DIRECTIONS FOR THIS TASK
Once the pictures are set aside, repeat all of the data below exactly.

━━━ DATA SUPPLIED ━━━

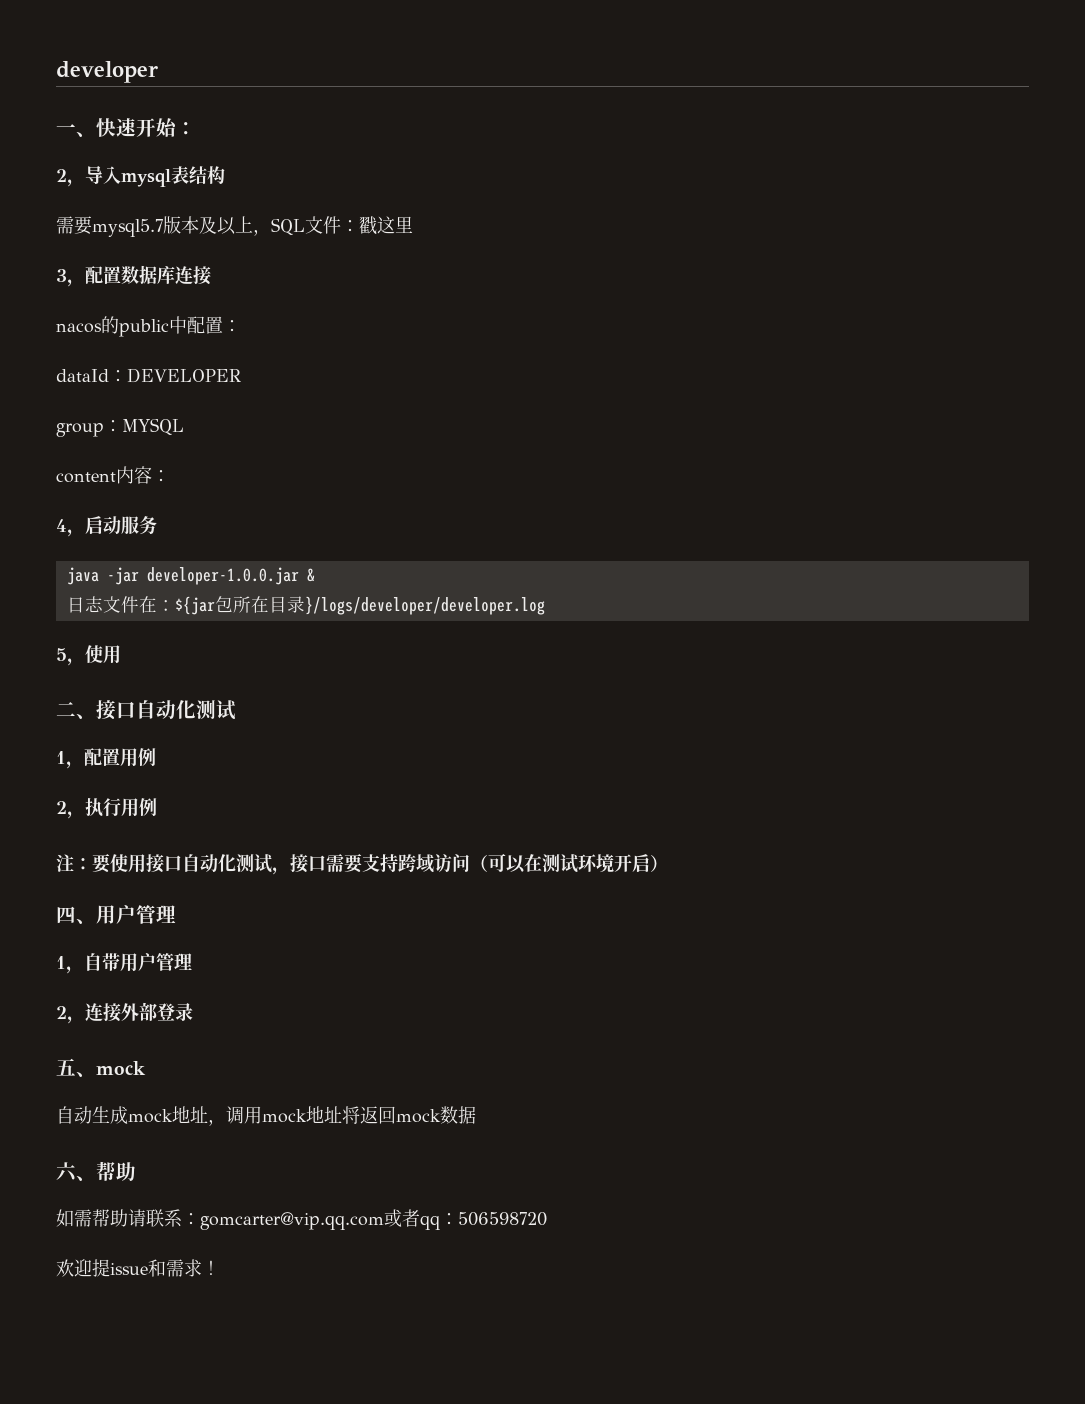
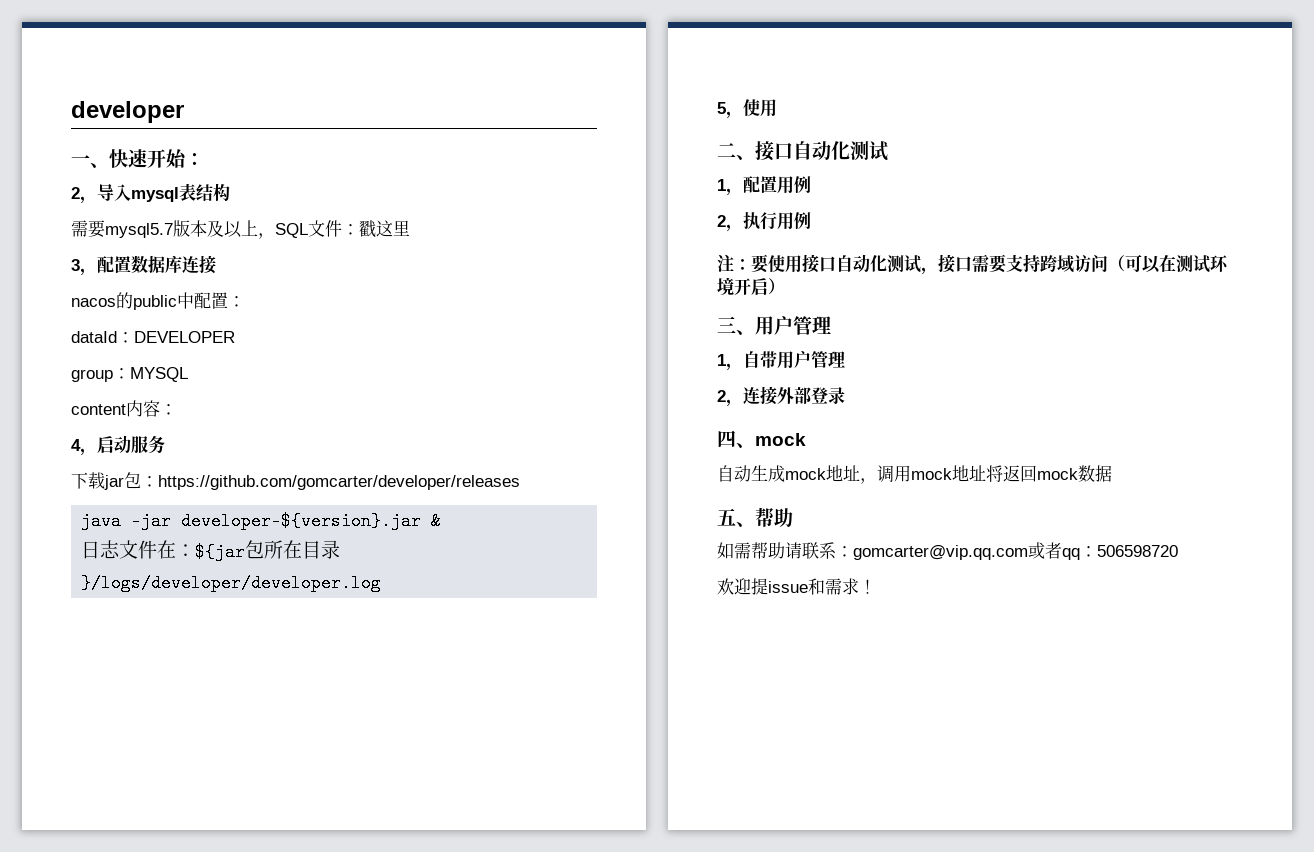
(157, 525) none -> [71,472,520,490] // 下载jar包：https://github.com/gomcarter/developer/releases
[146,567,299,585] developer-1.0.0.jar -> [181,512,422,530] developer-${version}.jar
[56,906,76,924] 四 -> [717,316,736,333] 三
[56,1058,76,1076] 五 -> [717,430,736,448] 四
[56,1162,77,1182] 六 -> [717,508,736,526] 五

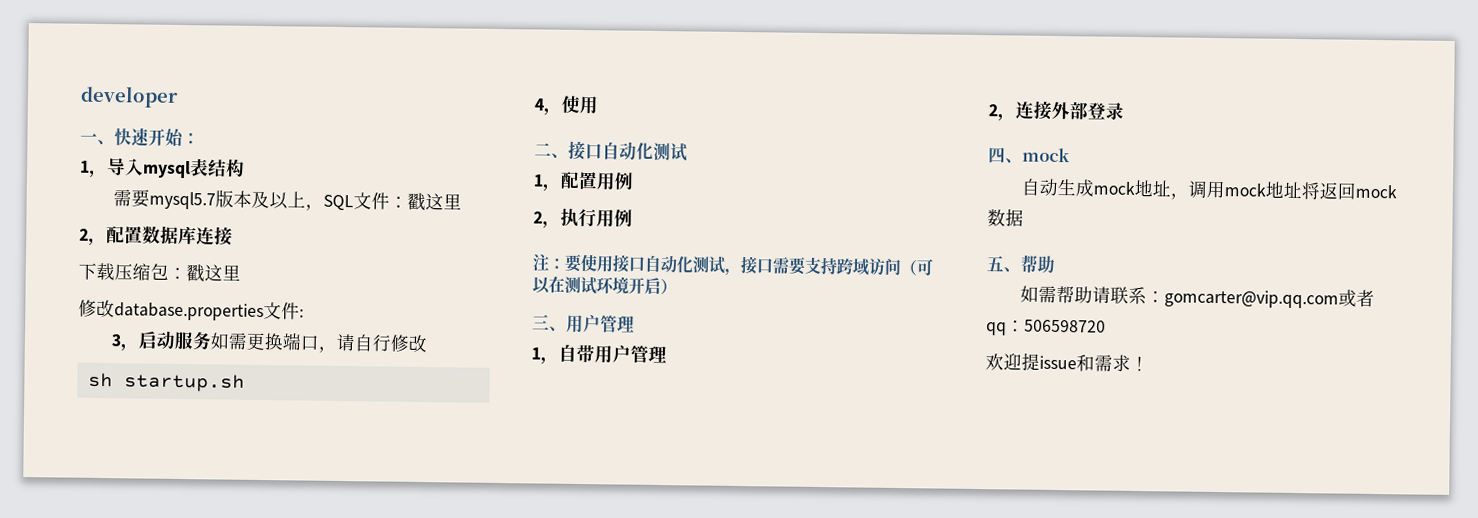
[71,187,80,199] 2 -> [80,160,90,173] 1
[71,259,80,271] 3 -> [79,228,89,241] 2
[71,292,245,310] [71,331,235,343] [71,367,188,382] [71,400,177,417] [71,435,165,456] [71,472,520,490] [81,512,442,530] [81,540,341,561] [81,574,382,592] [717,102,726,114] nacos的public中配置： // dataId：DEVELOPER // group：MYSQL // content内容： // 4，启动服务 // 下载jar包：https://github.com/gomcarter/developer/releases // java -jar developer-${version}.jar & // 日志文件在：${jar包所在目录}/logs/developer/developer.log // 5 -> [78,262,241,283] [78,299,304,322] [111,330,429,353] [87,372,245,392] [534,98,545,111] 下载压缩包：戳这里 // 修改database.properties文件: // 3，启动服务如需更换端口，请自行修改 // sh startup.sh // 4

━━━

RESPONSE AREA
(157, 525) none -> [71,472,520,490] // 下载jar包：https://github.com/gomcarter/developer/releases
[146,567,299,585] developer-1.0.0.jar -> [181,512,422,530] developer-${version}.jar
[56,906,76,924] 四 -> [717,316,736,333] 三
[56,1058,76,1076] 五 -> [717,430,736,448] 四
[56,1162,77,1182] 六 -> [717,508,736,526] 五

[71,187,80,199] 2 -> [80,160,90,173] 1
[71,259,80,271] 3 -> [79,228,89,241] 2
[71,292,245,310] [71,331,235,343] [71,367,188,382] [71,400,177,417] [71,435,165,456] [71,472,520,490] [81,512,442,530] [81,540,341,561] [81,574,382,592] [717,102,726,114] nacos的public中配置： // dataId：DEVELOPER // group：MYSQL // content内容： // 4，启动服务 // 下载jar包：https://github.com/gomcarter/developer/releases // java -jar developer-${version}.jar & // 日志文件在：${jar包所在目录}/logs/developer/developer.log // 5 -> [78,262,241,283] [78,299,304,322] [111,330,429,353] [87,372,245,392] [534,98,545,111] 下载压缩包：戳这里 // 修改database.properties文件: // 3，启动服务如需更换端口，请自行修改 // sh startup.sh // 4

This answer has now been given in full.